| Exercise requirements |
The answer must be one number: how many lines in the data below include the string "solid".

| Data records |
----

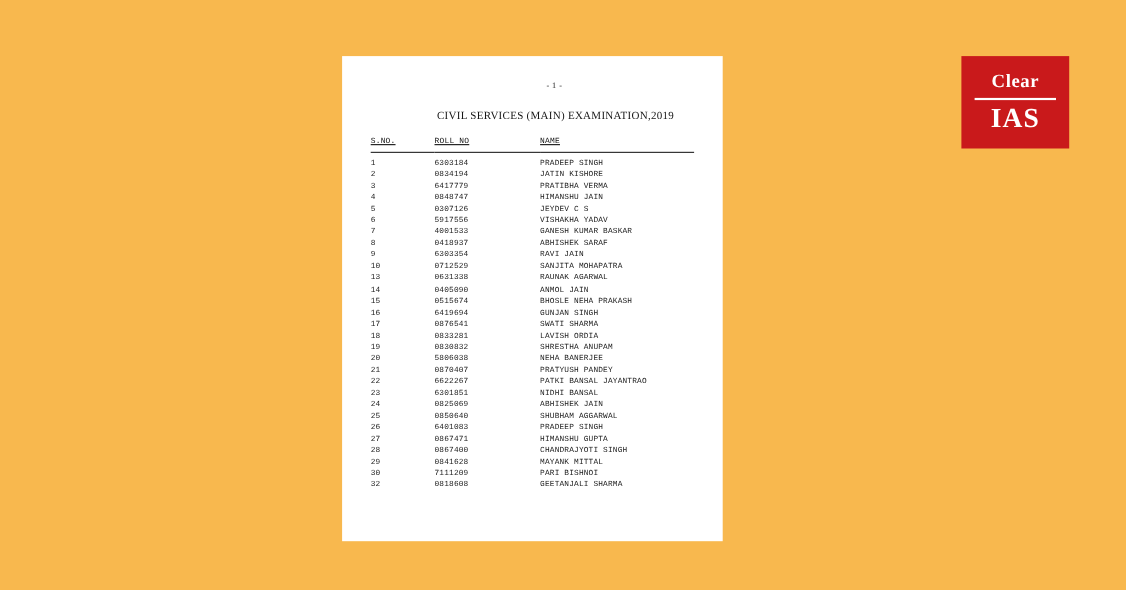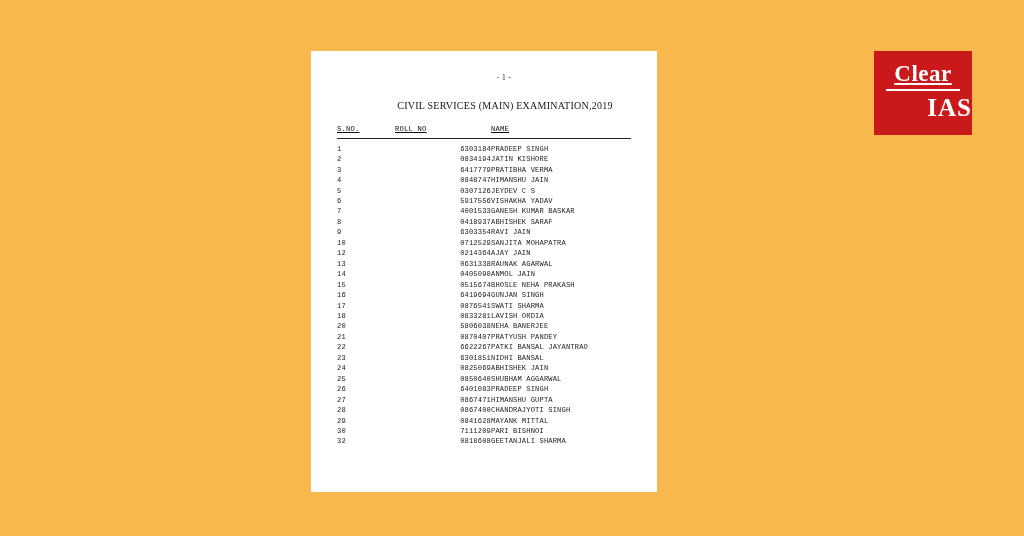--- a/index.html
+++ b/index.html
@@ -78,57 +78,55 @@
   table.list td {
     font-size: 7.1px;
     color: #1b1b1b;
     padding: 0.55px 0;
     line-height: 1.32;
     letter-spacing: 0.15px;
     white-space: nowrap;
     overflow: hidden;
   }
   td.sno { padding-left: 6px; }
-  td.roll { padding-left: 2px; text-align: right; }
+  td.roll { padding-left: 2px; }
   .spacer-row td { height: 4px; padding: 0; }
 
   
   .logo {
     position: absolute;
     left: 874px;
     top: 51px;
     width: 98px;
     height: 84px;
     background: #c9191b;
     color: #ffffff;
     box-sizing: border-box;
     padding: 9px 0 0 0;
     text-align: center;
   }
   .logo .clear {
     font-family: "Liberation Serif", serif;
     font-weight: bold;
-    font-size: 23px;
+    font-size: 17px;
     line-height: 27px;
     letter-spacing: 0.5px;
-    text-decoration: underline;
   }
   .logo .rule {
     width: 74px;
     height: 1.5px;
     background: #ffffff;
     margin: 2px auto 3px auto;
   }
   .logo .ias {
     font-family: "Liberation Serif", serif;
     font-weight: bold;
     font-size: 25px;
     line-height: 27px;
     letter-spacing: 1px;
-    text-align: right;
   }
 </style>
 </head>
 <body>
 
 <div class="stage">
 
   <div class="doc-page">
     <div class="page-number">- 1 -</div>
     <div class="doc-title">CIVIL SERVICES (MAIN) EXAMINATION,2019</div>
@@ -197,25 +195,20 @@
             <td class="sno">9</td>
             <td class="roll">6303354</td>
             <td class="name">RAVI JAIN</td>
           </tr>
           <tr>
             <td class="sno">10</td>
             <td class="roll">0712529</td>
             <td class="name">SANJITA MOHAPATRA</td>
           </tr>
           <tr>
-            <td class="sno">12</td>
-            <td class="roll">0214364</td>
-            <td class="name">AJAY JAIN</td>
-          </tr>
-          <tr>
             <td class="sno">13</td>
             <td class="roll">0631338</td>
             <td class="name">RAUNAK AGARWAL</td>
           </tr>
           <tr>
             <td class="sno">14</td>
             <td class="roll">0405090</td>
             <td class="name">ANMOL JAIN</td>
           </tr>
           <tr>
@@ -230,20 +223,25 @@
           </tr>
           <tr>
             <td class="sno">17</td>
             <td class="roll">0876541</td>
             <td class="name">SWATI SHARMA</td>
           </tr>
           <tr>
             <td class="sno">18</td>
             <td class="roll">0833281</td>
             <td class="name">LAVISH ORDIA</td>
+          </tr>
+          <tr>
+            <td class="sno">19</td>
+            <td class="roll">0830832</td>
+            <td class="name">SHRESTHA ANUPAM</td>
           </tr>
           <tr>
             <td class="sno">20</td>
             <td class="roll">5806038</td>
             <td class="name">NEHA BANERJEE</td>
           </tr>
           <tr>
             <td class="sno">21</td>
             <td class="roll">0870407</td>
             <td class="name">PRATYUSH PANDEY</td>

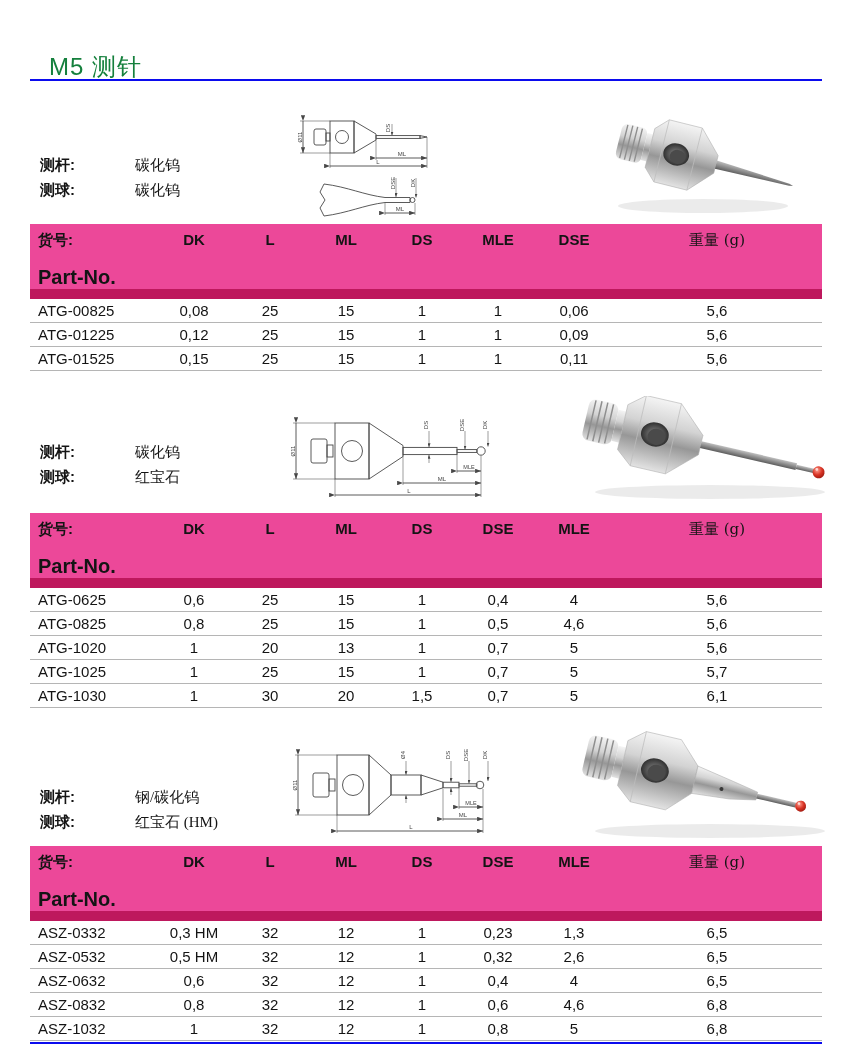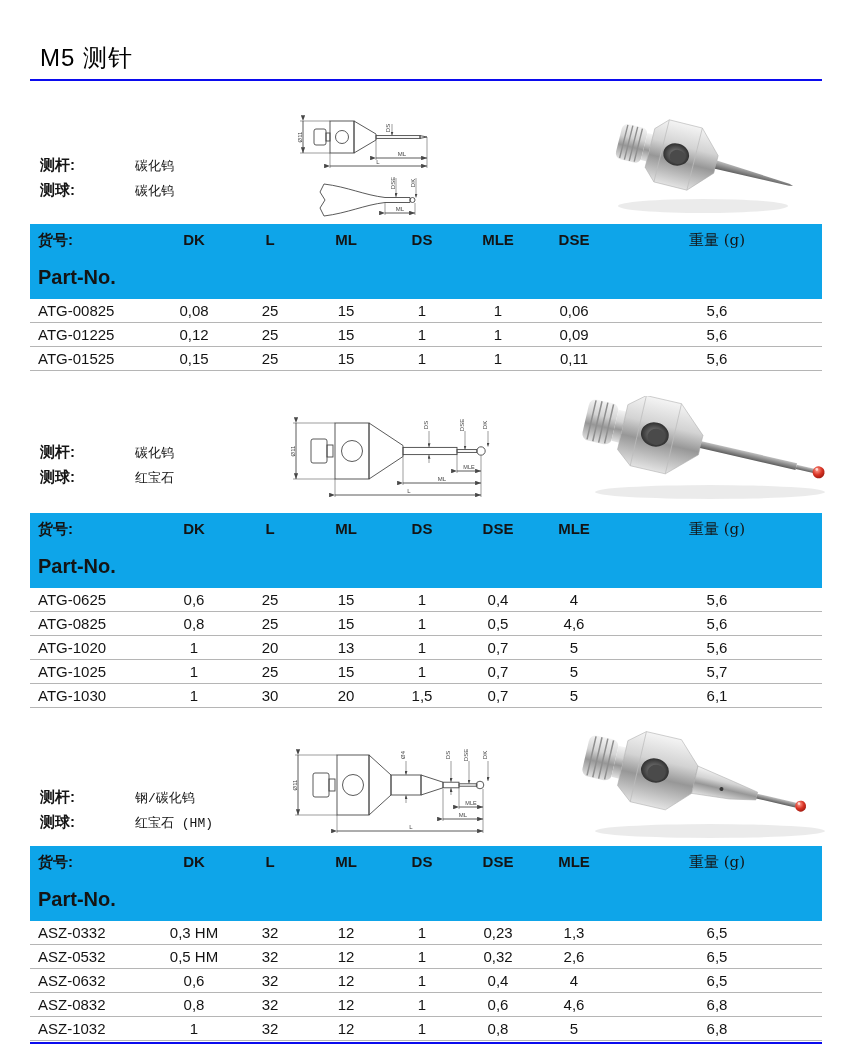--- a/index.html
+++ b/index.html
@@ -1,43 +1,43 @@
 <!DOCTYPE html>
 <html><head>
 <meta charset="utf-8">
 <style>
   html,body{margin:0;padding:0;background:#fff;}
   .page{position:relative;width:862px;height:1058px;background:#ffffff;overflow:hidden;
         font-family:"Liberation Sans",sans-serif;color:#141414;}
 
-  .page-title{position:absolute;left:40px;top:42px;margin:0;font-size:24px;font-weight:500;
-              color:#000000;letter-spacing:1px;}
+  .page-title{position:absolute;left:40px;top:42px;margin:9px;font-size:24px;font-weight:500;
+              color:#15803d;letter-spacing:1px;}
   .rule{position:absolute;left:30px;width:792px;background:#0b0bee;}
   .rule-top{top:79px;height:2px;}
   .rule-bottom{top:1042px;height:2px;}
 
   .materials{position:absolute;width:260px;}
   .mat-row{display:flex;align-items:center;height:25px;}
   .mat-label{width:95px;font-weight:bold;font-size:15px;}
-  .mat-value{font-family:Liberation Mono, monospace;font-size:13px;}
+  .mat-value{font-family:Liberation Serif, serif;font-size:15px;}
   .m1{left:40px;top:153px}.m2{left:40px;top:440px}.m3{left:40px;top:785px}
 
   .drawing,.photo{position:absolute;}
   .d1{left:292px;top:112px}.d2{left:283px;top:403px}.d3{left:285px;top:733px}
   .p1{left:598px;top:110px}.p2{left:560px;top:396px}.p3{left:560px;top:726px}
 
   .dim-text{font-size:6px;fill:#444;font-family:"Liberation Sans",sans-serif;}
   .dim-text-s{font-size:5.5px;fill:#444;font-family:"Liberation Sans",sans-serif;}
   .ln{stroke:#474747;stroke-width:0.9;fill:none;}
   .lnthin{stroke:#5a5a5a;stroke-width:0.6;fill:none;}
 
   table.spec{position:absolute;left:30px;width:792px;border-collapse:collapse;
              table-layout:fixed;font-size:15px;}
   .t1{top:224px}.t2{top:513px}.t3{top:846px}
-  .spec th{background:#0ea5e9;background-clip:padding-box;border-bottom:10px solid #0ea5e9;
+  .spec th{background:#ec4899;background-clip:padding-box;border-bottom:10px solid #be185d;
            font-weight:bold;font-size:15px;text-align:center;vertical-align:top;
            padding:7px 0 0 0;height:45px;}
   .spec th.partcol{text-align:left;padding-left:8px;}
   .partsub{font-weight:bold;font-size:20px;margin-top:16px;}
   .spec th.weightcol{font-family:"DejaVu Serif",serif;font-weight:normal;font-size:15px;}
   .spec td{height:23px;border-bottom:1px solid #b5b5b5;text-align:center;padding:0;}
   .spec td.partno{text-align:left;padding-left:8px;}
 </style>
 </head>
 <body>

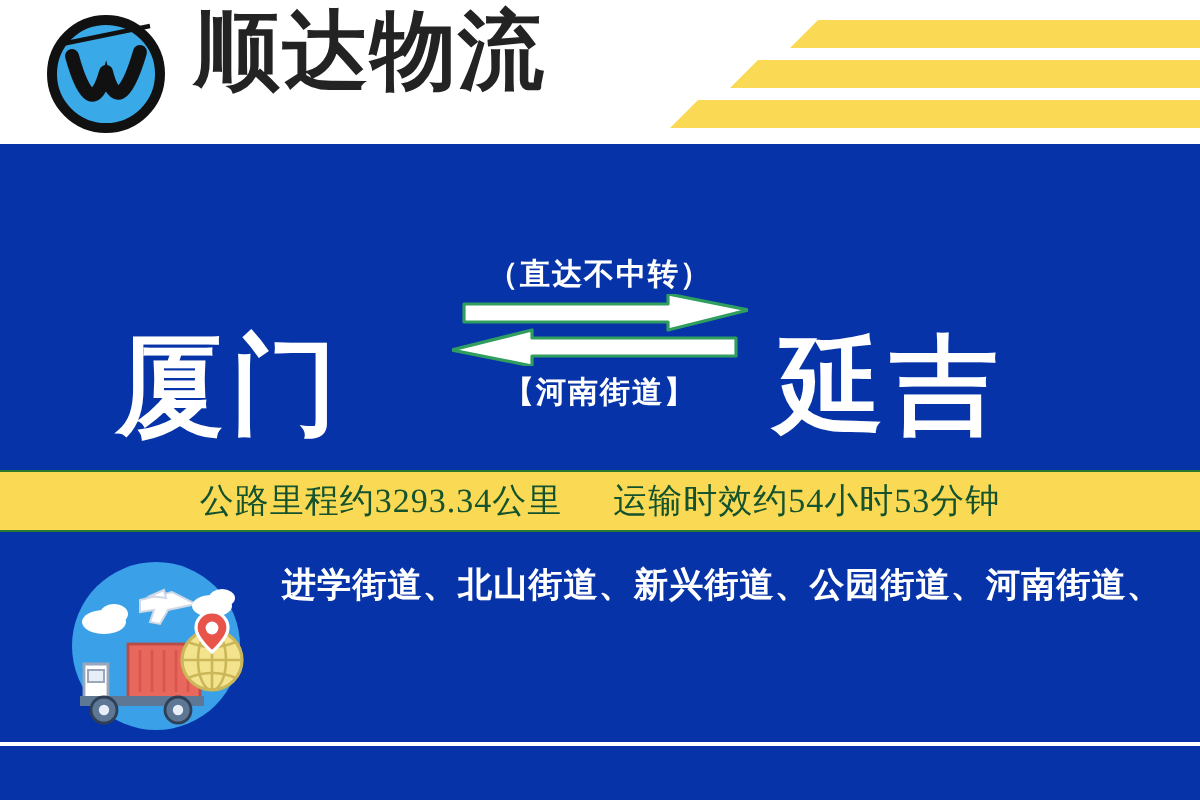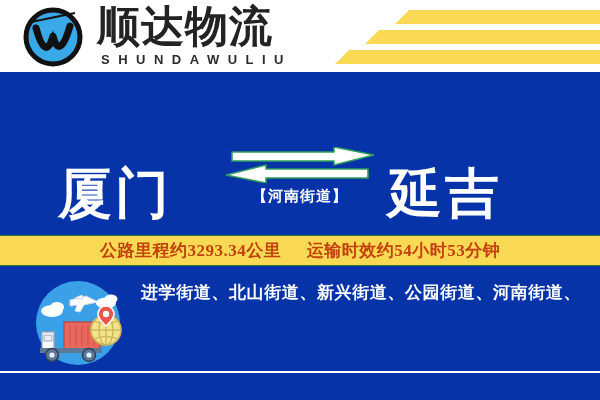--- a/index.html
+++ b/index.html
@@ -135,22 +135,22 @@
     border-top: 1px solid #2b7a2b;
     border-bottom: 1px solid #2b7a2b;
     box-sizing: border-box;
     display: flex;
     align-items: center;
     justify-content: center;
   }
   .statbar-text {
     font-family: "Liberation Serif", serif;
     font-size: 17px;
-    font-weight: bold;
-    color: #c2410c;
+    font-weight: normal;
+    color: #14532d;
     letter-spacing: 0.5px;
     white-space: nowrap;
   }
   .statbar-gap { display: inline-block; width: 16px; }
 
   
   .coverage {
     position: absolute;
     left: 0; top: 266px;
     width: 600px; height: 106px;
@@ -202,34 +202,36 @@
     <div class="logo-mark">
       <svg width="62" height="62" viewBox="0 0 62 62">
         <circle cx="31" cy="31" r="27" fill="#3aa9e8" stroke="#111111" stroke-width="5"></circle>
         <path d="M14 22 C20 44, 26 48, 31 30 C35 46, 41 44, 48 20" fill="none" stroke="#111111" stroke-width="7" stroke-linecap="round" stroke-linejoin="round"></path>
         <path d="M14 22 C20 44, 26 48, 31 30 C35 46, 41 44, 48 20" fill="none" stroke="#111111" stroke-width="3" stroke-linecap="round"></path>
         <path d="M9 16 L53 7" stroke="#111111" stroke-width="2.2" fill="none"></path>
       </svg>
     </div>
 
     <div class="brand-cn">顺达物流</div>
-    <div class="brand-en">SHUNDAWULIU</div>
 
     <div class="stripes">
       <div class="stripe s1"></div>
       <div class="stripe s2"></div>
       <div class="stripe s3"></div>
     </div>
   </div>
 
   <div class="route">
 
     <div class="city origin">厦门</div>
     <div class="city dest">延吉</div>
 
+    <div class="note-top">
+      <span>（直达不中转）</span>
+    </div>
 
     <div class="arrow-wrap">
       <svg width="148" height="36" viewBox="0 0 148 36">
         <polygon points="148,8 108,0 108,5 6,5 6,14 108,14 108,18" fill="#ffffff" stroke="#2f9e5e" stroke-width="1.6" stroke-linejoin="round"></polygon>
         <polygon points="0,28 40,18 40,22 142,22 142,31 40,31 40,36" fill="#ffffff" stroke="#2f9e5e" stroke-width="1.6" stroke-linejoin="round"></polygon>
       </svg>
     </div>
 
     <div class="note-bottom">
       <span>【河南街道】</span>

----

| Answer space |
5